WHAT YOU ARE ASKED TO DO:
Each entry must be returned exactly. None may be omitted.

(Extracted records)
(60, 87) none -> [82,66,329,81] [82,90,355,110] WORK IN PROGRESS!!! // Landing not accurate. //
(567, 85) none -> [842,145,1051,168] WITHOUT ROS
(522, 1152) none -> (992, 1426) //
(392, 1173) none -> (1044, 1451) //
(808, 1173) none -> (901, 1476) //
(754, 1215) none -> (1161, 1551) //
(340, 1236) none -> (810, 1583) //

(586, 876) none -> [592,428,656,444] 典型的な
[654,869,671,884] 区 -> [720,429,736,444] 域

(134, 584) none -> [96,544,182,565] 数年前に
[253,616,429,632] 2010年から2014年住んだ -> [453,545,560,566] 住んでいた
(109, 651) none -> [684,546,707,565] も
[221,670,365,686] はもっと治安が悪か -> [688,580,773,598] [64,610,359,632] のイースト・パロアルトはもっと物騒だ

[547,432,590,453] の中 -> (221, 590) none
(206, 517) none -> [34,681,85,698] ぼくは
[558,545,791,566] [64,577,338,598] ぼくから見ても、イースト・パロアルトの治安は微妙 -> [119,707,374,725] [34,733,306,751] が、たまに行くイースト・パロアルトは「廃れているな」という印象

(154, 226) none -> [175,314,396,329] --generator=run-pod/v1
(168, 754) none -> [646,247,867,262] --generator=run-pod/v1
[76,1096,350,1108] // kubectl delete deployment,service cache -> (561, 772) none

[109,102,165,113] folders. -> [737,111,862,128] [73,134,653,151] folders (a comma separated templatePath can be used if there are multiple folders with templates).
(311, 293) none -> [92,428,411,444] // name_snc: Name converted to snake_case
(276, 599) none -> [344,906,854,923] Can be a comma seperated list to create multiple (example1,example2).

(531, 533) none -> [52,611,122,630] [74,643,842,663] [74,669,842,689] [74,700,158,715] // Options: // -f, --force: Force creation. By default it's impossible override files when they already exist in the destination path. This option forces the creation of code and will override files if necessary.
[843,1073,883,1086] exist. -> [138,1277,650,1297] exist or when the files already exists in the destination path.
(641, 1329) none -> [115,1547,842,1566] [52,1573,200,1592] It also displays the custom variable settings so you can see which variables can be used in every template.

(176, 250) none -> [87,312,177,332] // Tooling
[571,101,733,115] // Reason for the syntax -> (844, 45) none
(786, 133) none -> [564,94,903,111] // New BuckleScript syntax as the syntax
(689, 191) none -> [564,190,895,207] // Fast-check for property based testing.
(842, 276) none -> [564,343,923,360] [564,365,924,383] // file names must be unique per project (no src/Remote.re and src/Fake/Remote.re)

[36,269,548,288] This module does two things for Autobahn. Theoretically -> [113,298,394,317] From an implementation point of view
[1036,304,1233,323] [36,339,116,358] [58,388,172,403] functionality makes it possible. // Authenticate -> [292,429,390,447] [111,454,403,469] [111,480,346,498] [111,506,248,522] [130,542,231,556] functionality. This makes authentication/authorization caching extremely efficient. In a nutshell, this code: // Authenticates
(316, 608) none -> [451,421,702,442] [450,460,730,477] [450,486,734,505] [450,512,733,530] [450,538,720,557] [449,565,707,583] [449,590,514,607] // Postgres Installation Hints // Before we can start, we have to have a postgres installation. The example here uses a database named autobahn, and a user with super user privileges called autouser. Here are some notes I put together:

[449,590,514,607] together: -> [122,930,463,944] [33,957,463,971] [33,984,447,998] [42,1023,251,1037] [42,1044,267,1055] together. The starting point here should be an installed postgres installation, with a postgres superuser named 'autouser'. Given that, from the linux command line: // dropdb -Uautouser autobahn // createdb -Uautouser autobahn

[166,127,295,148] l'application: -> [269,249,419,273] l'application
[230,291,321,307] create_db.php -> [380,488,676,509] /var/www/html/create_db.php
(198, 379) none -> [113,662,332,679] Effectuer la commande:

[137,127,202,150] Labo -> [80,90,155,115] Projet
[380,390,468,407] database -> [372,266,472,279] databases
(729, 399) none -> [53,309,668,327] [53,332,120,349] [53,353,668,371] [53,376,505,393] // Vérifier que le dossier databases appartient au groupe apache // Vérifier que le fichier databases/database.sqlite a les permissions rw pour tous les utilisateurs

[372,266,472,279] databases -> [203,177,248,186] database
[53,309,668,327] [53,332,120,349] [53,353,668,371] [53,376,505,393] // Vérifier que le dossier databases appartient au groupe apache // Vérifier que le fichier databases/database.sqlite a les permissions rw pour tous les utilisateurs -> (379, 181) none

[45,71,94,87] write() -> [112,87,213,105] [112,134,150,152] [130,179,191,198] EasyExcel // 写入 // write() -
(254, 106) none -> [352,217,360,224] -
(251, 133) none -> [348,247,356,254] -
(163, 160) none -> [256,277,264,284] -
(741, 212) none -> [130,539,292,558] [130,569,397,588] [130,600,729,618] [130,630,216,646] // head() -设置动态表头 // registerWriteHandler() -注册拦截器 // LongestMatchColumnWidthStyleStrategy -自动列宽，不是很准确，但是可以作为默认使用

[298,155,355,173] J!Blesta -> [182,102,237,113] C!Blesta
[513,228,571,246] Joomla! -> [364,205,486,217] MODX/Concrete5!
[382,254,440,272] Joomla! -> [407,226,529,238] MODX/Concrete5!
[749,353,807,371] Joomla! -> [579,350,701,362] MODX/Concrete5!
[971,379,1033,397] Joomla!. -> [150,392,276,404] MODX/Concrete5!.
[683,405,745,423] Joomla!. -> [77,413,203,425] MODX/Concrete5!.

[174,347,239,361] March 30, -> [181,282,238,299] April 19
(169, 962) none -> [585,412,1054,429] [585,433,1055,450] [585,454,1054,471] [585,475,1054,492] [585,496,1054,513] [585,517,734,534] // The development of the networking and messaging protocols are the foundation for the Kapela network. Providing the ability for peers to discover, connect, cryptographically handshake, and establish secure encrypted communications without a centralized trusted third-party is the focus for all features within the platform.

WRITTEN ANSWER:
(60, 87) none -> [82,66,329,81] [82,90,355,110] WORK IN PROGRESS!!! // Landing not accurate. //
(567, 85) none -> [842,145,1051,168] WITHOUT ROS
(522, 1152) none -> (992, 1426) //
(392, 1173) none -> (1044, 1451) //
(808, 1173) none -> (901, 1476) //
(754, 1215) none -> (1161, 1551) //
(340, 1236) none -> (810, 1583) //

(586, 876) none -> [592,428,656,444] 典型的な
[654,869,671,884] 区 -> [720,429,736,444] 域

(134, 584) none -> [96,544,182,565] 数年前に
[253,616,429,632] 2010年から2014年住んだ -> [453,545,560,566] 住んでいた
(109, 651) none -> [684,546,707,565] も
[221,670,365,686] はもっと治安が悪か -> [688,580,773,598] [64,610,359,632] のイースト・パロアルトはもっと物騒だ

[547,432,590,453] の中 -> (221, 590) none
(206, 517) none -> [34,681,85,698] ぼくは
[558,545,791,566] [64,577,338,598] ぼくから見ても、イースト・パロアルトの治安は微妙 -> [119,707,374,725] [34,733,306,751] が、たまに行くイースト・パロアルトは「廃れているな」という印象

(154, 226) none -> [175,314,396,329] --generator=run-pod/v1
(168, 754) none -> [646,247,867,262] --generator=run-pod/v1
[76,1096,350,1108] // kubectl delete deployment,service cache -> (561, 772) none

[109,102,165,113] folders. -> [737,111,862,128] [73,134,653,151] folders (a comma separated templatePath can be used if there are multiple folders with templates).
(311, 293) none -> [92,428,411,444] // name_snc: Name converted to snake_case
(276, 599) none -> [344,906,854,923] Can be a comma seperated list to create multiple (example1,example2).

(531, 533) none -> [52,611,122,630] [74,643,842,663] [74,669,842,689] [74,700,158,715] // Options: // -f, --force: Force creation. By default it's impossible override files when they already exist in the destination path. This option forces the creation of code and will override files if necessary.
[843,1073,883,1086] exist. -> [138,1277,650,1297] exist or when the files already exists in the destination path.
(641, 1329) none -> [115,1547,842,1566] [52,1573,200,1592] It also displays the custom variable settings so you can see which variables can be used in every template.

(176, 250) none -> [87,312,177,332] // Tooling
[571,101,733,115] // Reason for the syntax -> (844, 45) none
(786, 133) none -> [564,94,903,111] // New BuckleScript syntax as the syntax
(689, 191) none -> [564,190,895,207] // Fast-check for property based testing.
(842, 276) none -> [564,343,923,360] [564,365,924,383] // file names must be unique per project (no src/Remote.re and src/Fake/Remote.re)

[36,269,548,288] This module does two things for Autobahn. Theoretically -> [113,298,394,317] From an implementation point of view
[1036,304,1233,323] [36,339,116,358] [58,388,172,403] functionality makes it possible. // Authenticate -> [292,429,390,447] [111,454,403,469] [111,480,346,498] [111,506,248,522] [130,542,231,556] functionality. This makes authentication/authorization caching extremely efficient. In a nutshell, this code: // Authenticates
(316, 608) none -> [451,421,702,442] [450,460,730,477] [450,486,734,505] [450,512,733,530] [450,538,720,557] [449,565,707,583] [449,590,514,607] // Postgres Installation Hints // Before we can start, we have to have a postgres installation. The example here uses a database named autobahn, and a user with super user privileges called autouser. Here are some notes I put together:

[449,590,514,607] together: -> [122,930,463,944] [33,957,463,971] [33,984,447,998] [42,1023,251,1037] [42,1044,267,1055] together. The starting point here should be an installed postgres installation, with a postgres superuser named 'autouser'. Given that, from the linux command line: // dropdb -Uautouser autobahn // createdb -Uautouser autobahn

[166,127,295,148] l'application: -> [269,249,419,273] l'application
[230,291,321,307] create_db.php -> [380,488,676,509] /var/www/html/create_db.php
(198, 379) none -> [113,662,332,679] Effectuer la commande:

[137,127,202,150] Labo -> [80,90,155,115] Projet
[380,390,468,407] database -> [372,266,472,279] databases
(729, 399) none -> [53,309,668,327] [53,332,120,349] [53,353,668,371] [53,376,505,393] // Vérifier que le dossier databases appartient au groupe apache // Vérifier que le fichier databases/database.sqlite a les permissions rw pour tous les utilisateurs

[372,266,472,279] databases -> [203,177,248,186] database
[53,309,668,327] [53,332,120,349] [53,353,668,371] [53,376,505,393] // Vérifier que le dossier databases appartient au groupe apache // Vérifier que le fichier databases/database.sqlite a les permissions rw pour tous les utilisateurs -> (379, 181) none

[45,71,94,87] write() -> [112,87,213,105] [112,134,150,152] [130,179,191,198] EasyExcel // 写入 // write() -
(254, 106) none -> [352,217,360,224] -
(251, 133) none -> [348,247,356,254] -
(163, 160) none -> [256,277,264,284] -
(741, 212) none -> [130,539,292,558] [130,569,397,588] [130,600,729,618] [130,630,216,646] // head() -设置动态表头 // registerWriteHandler() -注册拦截器 // LongestMatchColumnWidthStyleStrategy -自动列宽，不是很准确，但是可以作为默认使用

[298,155,355,173] J!Blesta -> [182,102,237,113] C!Blesta
[513,228,571,246] Joomla! -> [364,205,486,217] MODX/Concrete5!
[382,254,440,272] Joomla! -> [407,226,529,238] MODX/Concrete5!
[749,353,807,371] Joomla! -> [579,350,701,362] MODX/Concrete5!
[971,379,1033,397] Joomla!. -> [150,392,276,404] MODX/Concrete5!.
[683,405,745,423] Joomla!. -> [77,413,203,425] MODX/Concrete5!.

[174,347,239,361] March 30, -> [181,282,238,299] April 19
(169, 962) none -> [585,412,1054,429] [585,433,1055,450] [585,454,1054,471] [585,475,1054,492] [585,496,1054,513] [585,517,734,534] // The development of the networking and messaging protocols are the foundation for the Kapela network. Providing the ability for peers to discover, connect, cryptographically handshake, and establish secure encrypted communications without a centralized trusted third-party is the focus for all features within the platform.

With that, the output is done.